I thought it would be interesting to look at the Woodford holdings and their share price direction, possibly revisiting this later, so this is really a stake in the ground which I'll revisit if my interest is sustained. Will buying opportunities show up? I guess the answer to that is yes, eventually!

Information beyond the top 10 in each fund is tricky to get now and this only covers Equity Income and Income Focus. This also only covers UK listed companies where I've managed to get the historical price information.  

The first chart for each company is Weekly Heiken Ashi candles. Heiken Ashi smoothes the price points and is thought by some to give a clearer indication of prevailing trends. The purple line is when the Equity Income was suspended. The blue and orange dots are just a visual cue as to peaks and troughs and aren't significant. Originally these were accompanied by log based point and figure charts for additional time/space but width is the limit here, so I left these out as most are unfamiliar with them.

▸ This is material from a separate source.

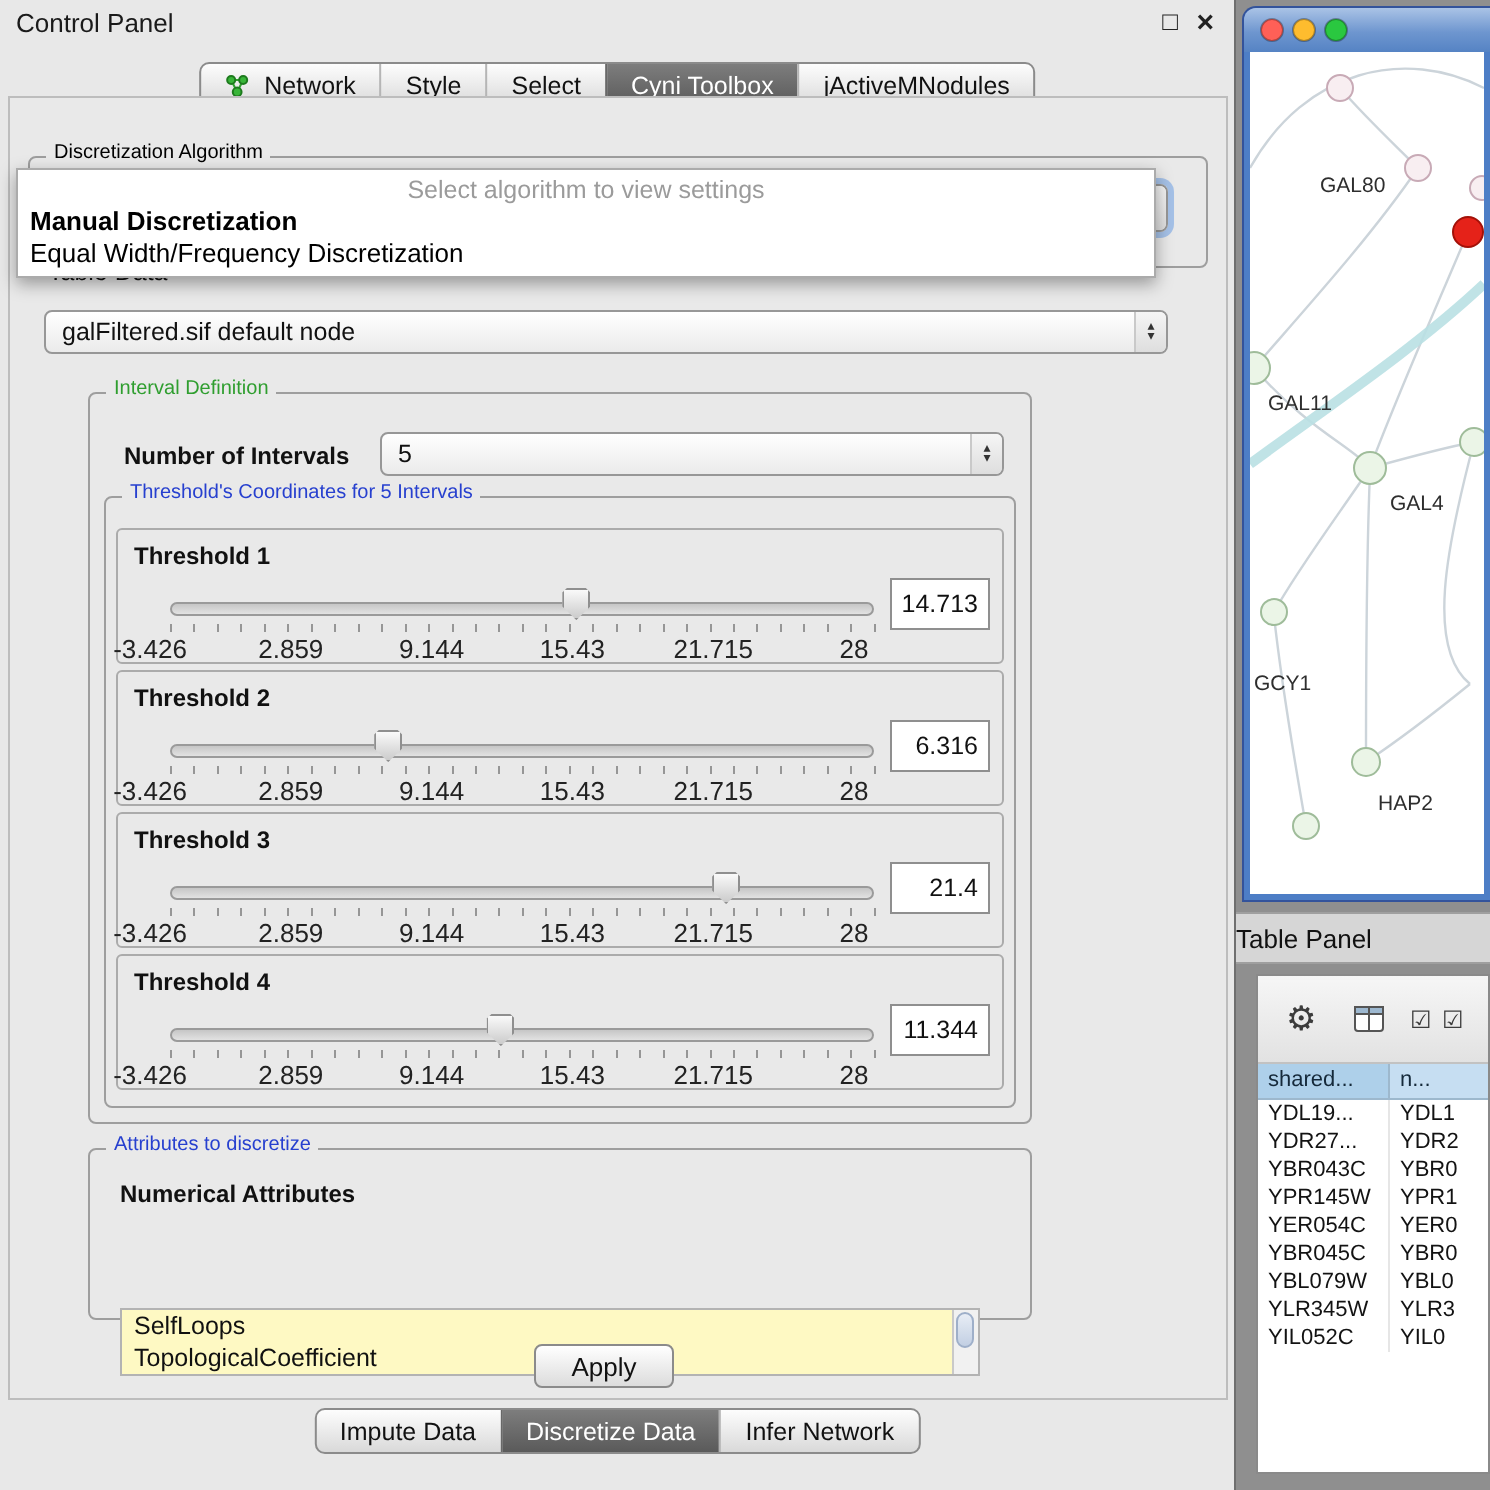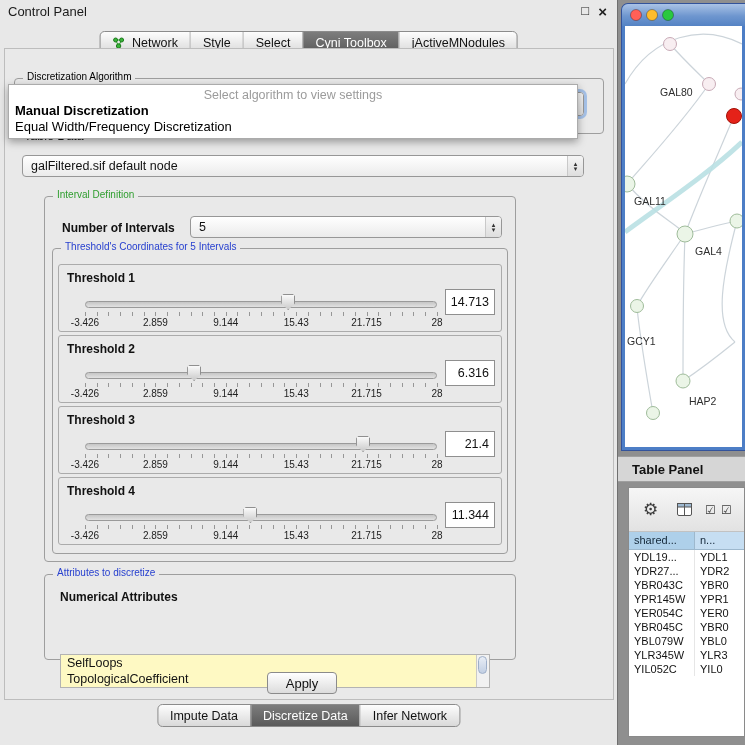"-3.426" .scale-labels { font-size: 10px -> 13px; left: 26px -> 16px }
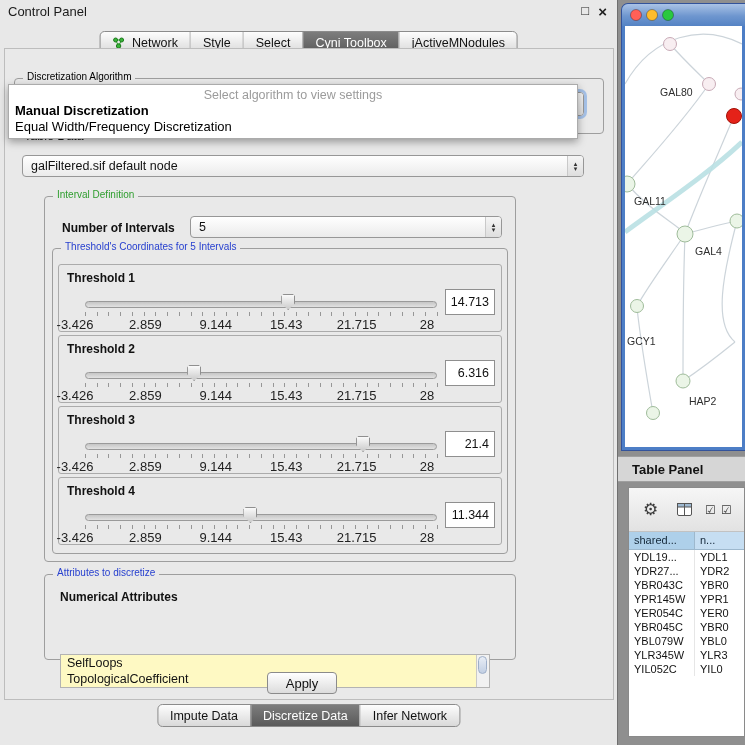"Table Panel" .tp-bar { font-weight: bold -> none; padding-left: 14px -> none }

The second chart in each set is daily relative return strength measured against the FTSE250. Actually as a proxy for this I've used iShares FTSE 250 UCITS ETF, as I can get data on this and it is pretty close. The line is indexed against its own value 3 months ago (I mislabelled this). Momentum investors would generally want to see this climbing over several months.

Most holdings weren't looking too healthy prior to the suspension of Equity Income. 

First of all those companies held by both funds. Clicking on the image should open them in a new tab if you want detail but this doesn't work for me (right click instead). 

Starring in these are Provident Financial (LON:PFG) , Taylor Wimpey and Barratt Development. The small images can give you an overview ...

Provident FinancialTaylor WimpeyBarratt Developments

So those three aren't looking technically healthy. Interesting to see the close tracking of the two house builders. More on house builders later.

Next up are three from the suspended Equity Income.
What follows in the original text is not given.